• **Description of the task**:
Where does the string "class" appear in the records? Copy every line that contains it.

• **Material to process**:
_ _ _ _

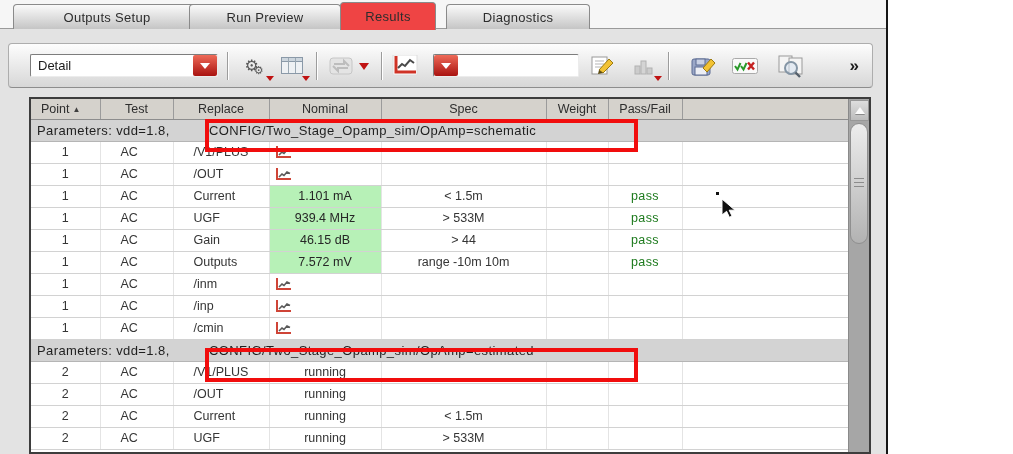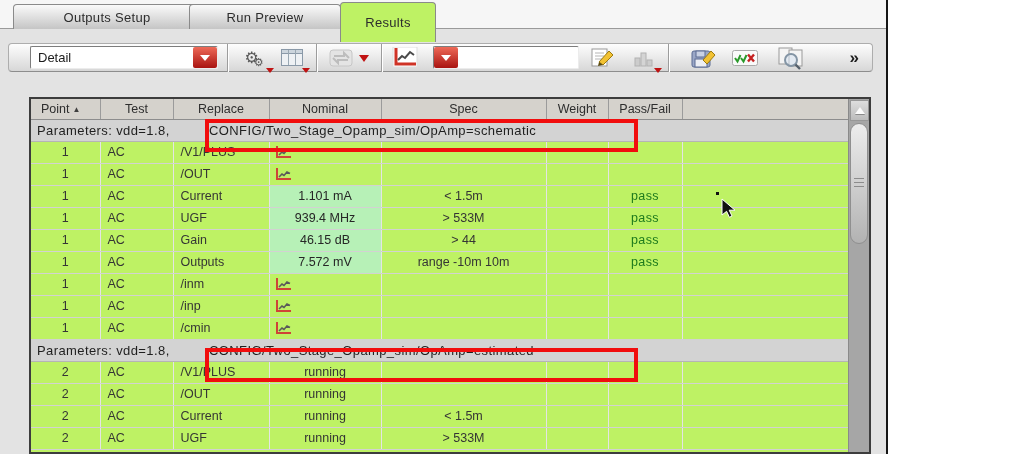--- a/index.html
+++ b/index.html
@@ -13,7 +13,7 @@
   
   .tabstrip { position:absolute; left:0; top:0; width:100%; height:29px; background:#f6f6f6; border-bottom:1px solid #9a9a9a; z-index:2; }
   .tab { position:absolute; top:4px; height:25px; background:linear-gradient(#fafafa,#c5c5c5); border:1px solid #8a8a8a; border-bottom:none; border-radius:4px 4px 0 0; display:flex; align-items:center; justify-content:center; font-size:13px; color:#2d2d2d; letter-spacing:.3px; cursor:default; }
-  .tab.active { top:2px; height:40px; background:#bef264; z-index:4; }
+  .tab.active { top:2px; height:28px; background:#ef4444; z-index:4; }
   .tab1 { left:13px; width:188px; } .tab2 { left:182px; width:152px;margin-left:7px; }
   .tab3 { left:340px; width:96px; } .tab4 { left:446px; width:144px; }
 

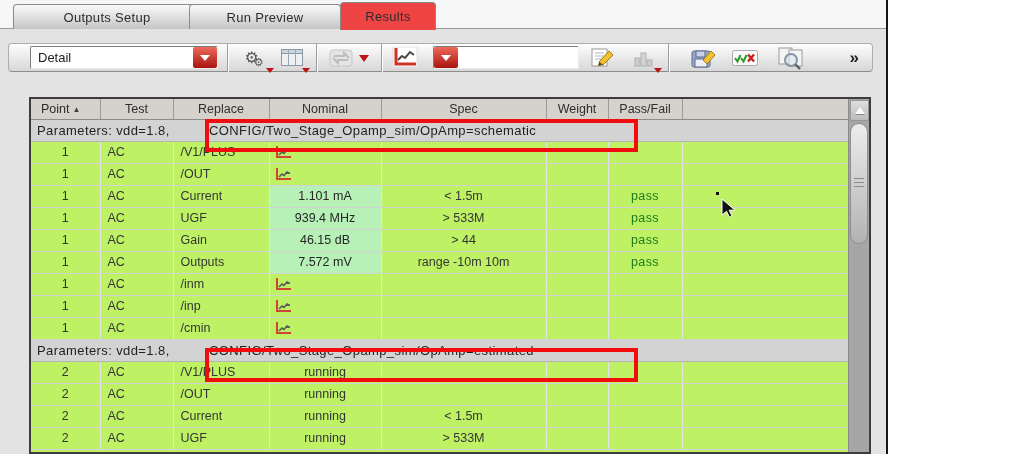--- a/index.html
+++ b/index.html
@@ -78,6 +78,9 @@
         </div>
       <div class="tab tab3 active">
           <span>Results</span>
+        </div>
+      <div class="tab tab4">
+          <span>Diagnostics</span>
         </div>
     </div>
 

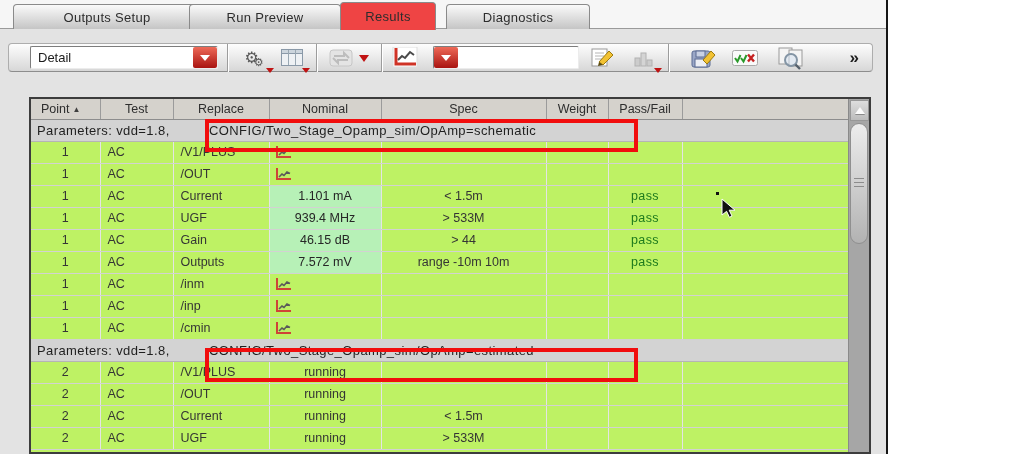--- a/index.html
+++ b/index.html
@@ -19,7 +19,7 @@
 
   
   .main { position:absolute; left:0; top:30px; right:0; bottom:0; background:#e3e3e3; }
-  .toolbar { position:absolute; left:8px; top:13px; width:865px; height:29px; background:linear-gradient(#fdfdfd,#d7d7d7); border:1px solid #adadad; border-bottom-color:#8d8d8d; border-radius:4px; display:flex; align-items:center; z-index:3; }
+  .toolbar { position:absolute; left:8px; top:13px; width:865px; height:45px; background:linear-gradient(#fdfdfd,#d7d7d7); border:1px solid #adadad; border-bottom-color:#8d8d8d; border-radius:4px; display:flex; align-items:center; z-index:3; }
   .tsep { width:1px; height:28px; background:#9c9c9c; box-shadow:1px 0 0 #fff; margin:0 9px; flex:none; }
   .combo { height:23px; background:#fff; border:1px solid; border-color:#7d7d7d #ececec #ececec #7d7d7d; border-radius:2px; display:flex; align-items:stretch; flex:none; }
   .combo .val { flex:1; display:flex; align-items:center; padding-left:7px; font-size:13px; color:#1b1b1b; }

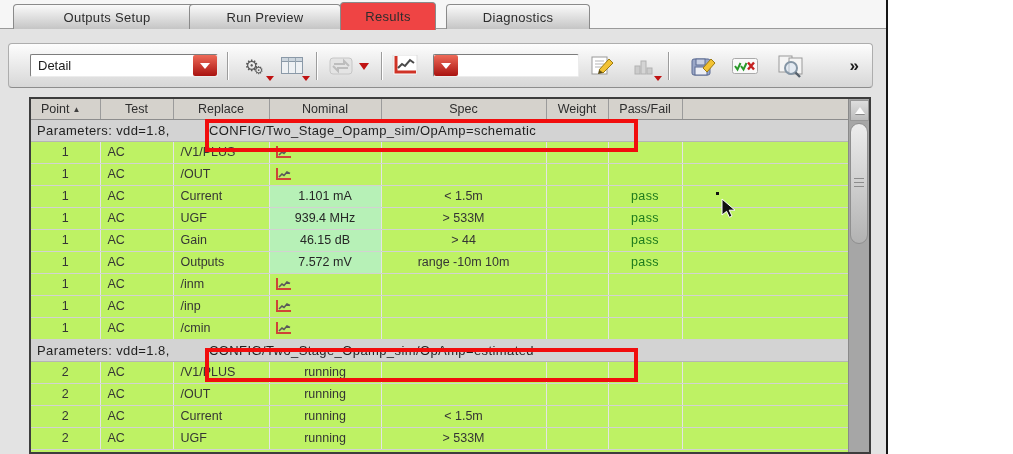--- a/index.html
+++ b/index.html
@@ -33,7 +33,7 @@
   .overflow { margin-left:auto; margin-right:14px; font-size:17px; font-weight:bold; color:#1c1c1c; letter-spacing:-1px; }
 
   
-  .tableframe { position:absolute; left:29px; top:67px; width:842px; height:357px; border:2px solid #3d3d3d; background:#bef264; overflow:hidden; z-index:1; }
+  .tableframe { position:absolute; left:29px; top:67px; width:842px; height:357px; border:2px solid #3d3d3d; background:#ffffff; overflow:hidden; z-index:1; }
   table.grid { border-collapse:collapse; table-layout:fixed; width:817px; }
   .grid th { height:20px; background:#d5d2cc; font-weight:normal; font-size:12.5px; color:#2e2e2e; border-right:1px solid #9b9b9b; border-bottom:1px solid #8d8d8d; padding:0; text-align:center; white-space:nowrap; overflow:hidden; }
   .grid th.hl { text-align:left; padding-left:10px; }

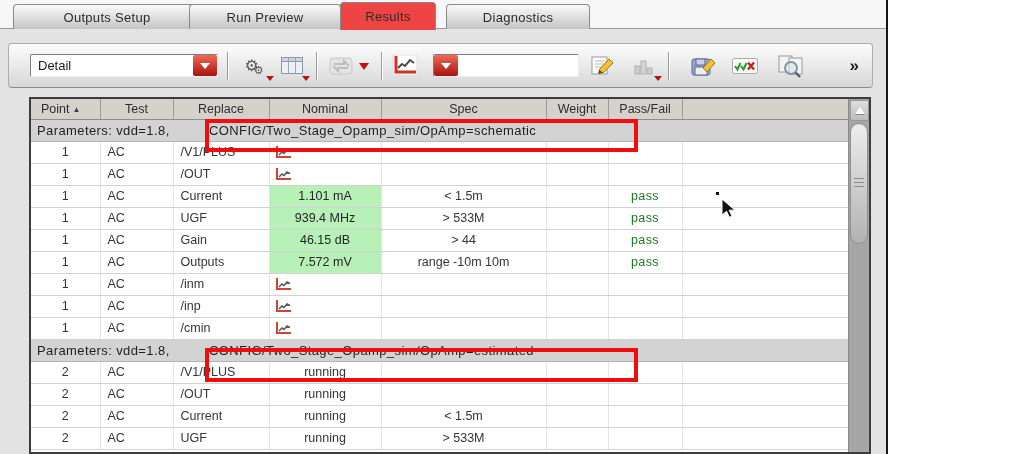--- a/index.html
+++ b/index.html
@@ -41,7 +41,7 @@
   .grid td { height:22px; font-size:12.5px; color:#353535; border-bottom:1px solid #d2d2d2; border-right:1px solid #e4e4e4; padding:0 4px; white-space:nowrap; overflow:hidden; }
   .grid td.filler { border-right:none; }
   .grid td.c { text-align:center; }
-  .grid td.l { padding-left:7px; }
+  .grid td.l { padding-left:20px; }
   .grid td.green { background:#b7f1b7; color:#262626; }
   .grid td.pass { color:#1d7a1d; letter-spacing:.4px; }
   .grid tr.paramrow td { background:#d3d3d3; border-bottom:1px solid #b5b5b5; border-right:none; font-size:13px; color:#1f1f1f; letter-spacing:.4px; padding-left:6px; }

_ _ _ _

• **Response to the task**:
       <div class="tab tab3 active">
+      <div class="tab tab4">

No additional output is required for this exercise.